This task calls for the lines below starting at the one containing "lacus adipiscing vulputate blandit libero hendrerit.</li>" and ending at the one containing "margin-bottom: 9px;", repeated exactly with both ends kept and pictures left out.

▬▬▬

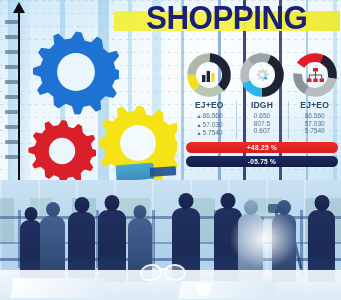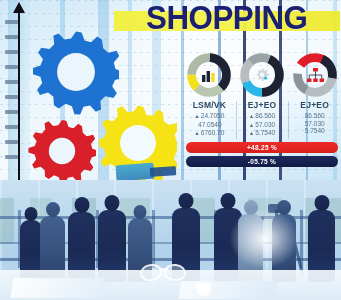--- a/index.html
+++ b/index.html
@@ -329,12 +329,6 @@
 
     <div class="table">
 
-      <div class="col">
-        <div class="col-head">LSM/VK</div>
-        <div class="col-row"><span class="tri">▲</span><span>24.7050</span></div>
-        <div class="col-row"><span class="tri"></span><span>47.0540</span></div>
-        <div class="col-row"><span class="tri">▲</span><span>6760.70</span></div>
-      </div>
 
       <div class="col">
         <div class="col-head">EJ+EO</div>

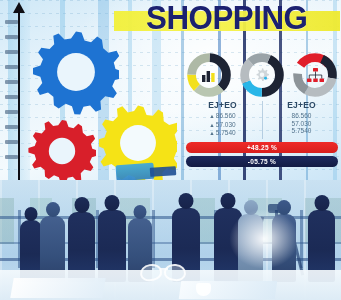--- a/index.html
+++ b/index.html
@@ -337,6 +337,12 @@
         <div class="col-row"><span class="tri">▲</span><span>5.7540</span></div>
       </div>
 
+      <div class="col">
+        <div class="col-head">IDGH</div>
+        <div class="col-row">0.650</div>
+        <div class="col-row">807.5</div>
+        <div class="col-row">0.607</div>
+      </div>
 
       <div class="col">
         <div class="col-head">EJ+EO</div>

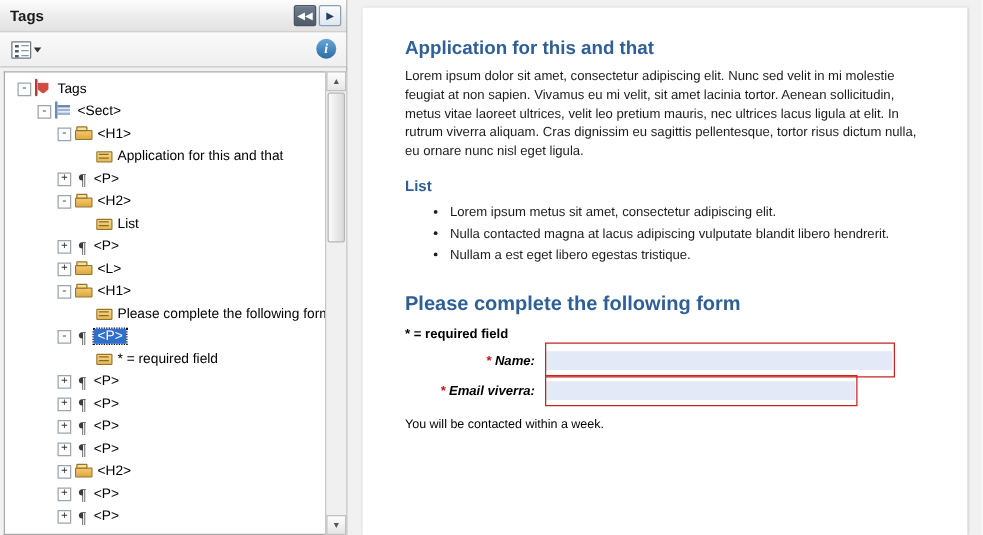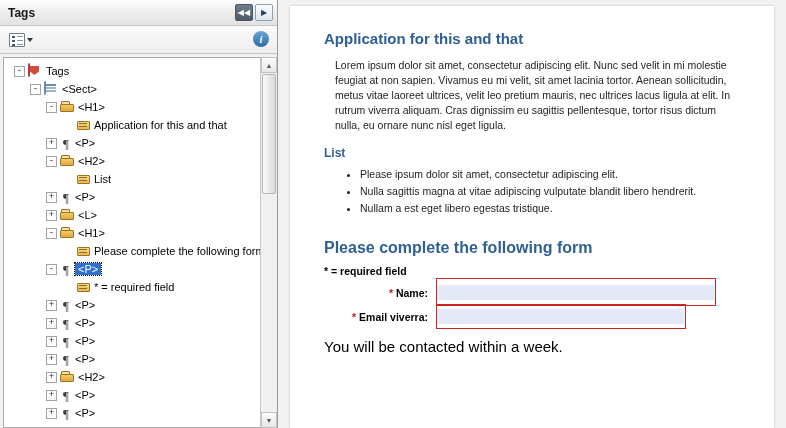--- a/index.html
+++ b/index.html
@@ -365,7 +365,7 @@
     font-size: 10.5px;
     line-height: 15px;
     color: #1d1d1d;
-    margin: 11px;
+    margin: 0;
   }
   ul.doc-list {
     margin: 6px 0 0 0;

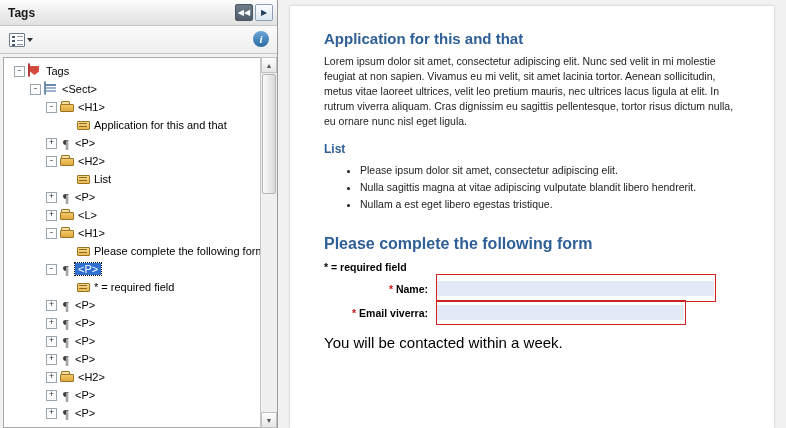--- a/index.html
+++ b/index.html
@@ -582,7 +582,7 @@
       <h2 class="h-sub">List</h2>
 
       <ul class="doc-list" id="doc-list">
-          <li>Please ipsum dolor sit amet, consectetur adipiscing elit.</li>
+          <li>Lorem ipsum metus sit amet, consectetur adipiscing elit.</li>
           <li>Nulla sagittis magna at vitae adipiscing vulputate blandit libero hendrerit.</li>
           <li>Nullam a est eget libero egestas tristique.</li>
         </ul>

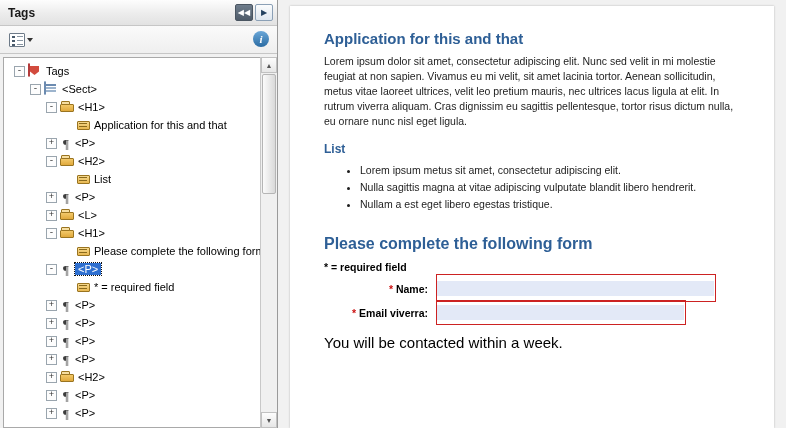--- a/index.html
+++ b/index.html
@@ -583,7 +583,7 @@
 
       <ul class="doc-list" id="doc-list">
           <li>Lorem ipsum metus sit amet, consectetur adipiscing elit.</li>
-          <li>Nulla sagittis magna at vitae adipiscing vulputate blandit libero hendrerit.</li>
+          <li>Nulla contacted magna at lacus adipiscing vulputate blandit libero hendrerit.</li>
           <li>Nullam a est eget libero egestas tristique.</li>
         </ul>
 

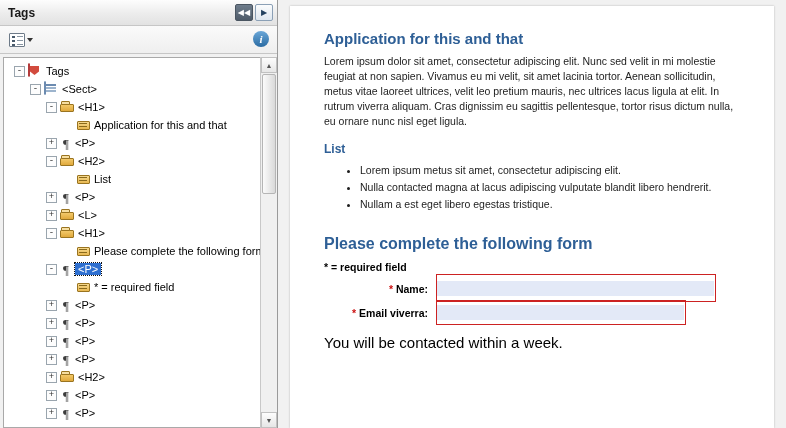--- a/index.html
+++ b/index.html
@@ -386,6 +386,7 @@
     align-items: center;
     margin-bottom: 9px;
     position: relative;
+    font-style: italic;
   }
   .form-label {
     font-size: 10.5px;

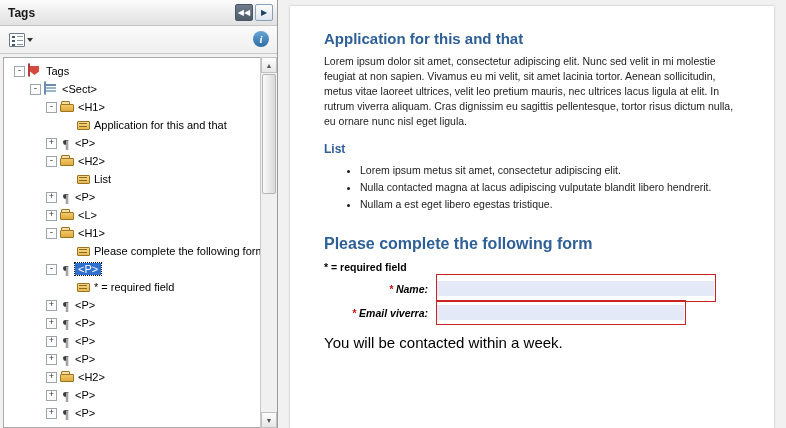--- a/index.html
+++ b/index.html
@@ -429,7 +429,7 @@
     height: 25px;
   }
   .closing {
-    font-size: 15px;
+    font-size: 10px;
     margin-top: 14px;
   }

▬▬▬

■ **EXERCISE RESPONSE**
+          <li>Nulla contacted magna at lacus adipiscing vulputate blandit libero hendrerit.</li>
           <li>Nullam a est eget libero egestas tristique.</li>
         </ul>
 

--- a/index.html
+++ b/index.html
@@ -386,6 +386,7 @@
     align-items: center;
     margin-bottom: 9px;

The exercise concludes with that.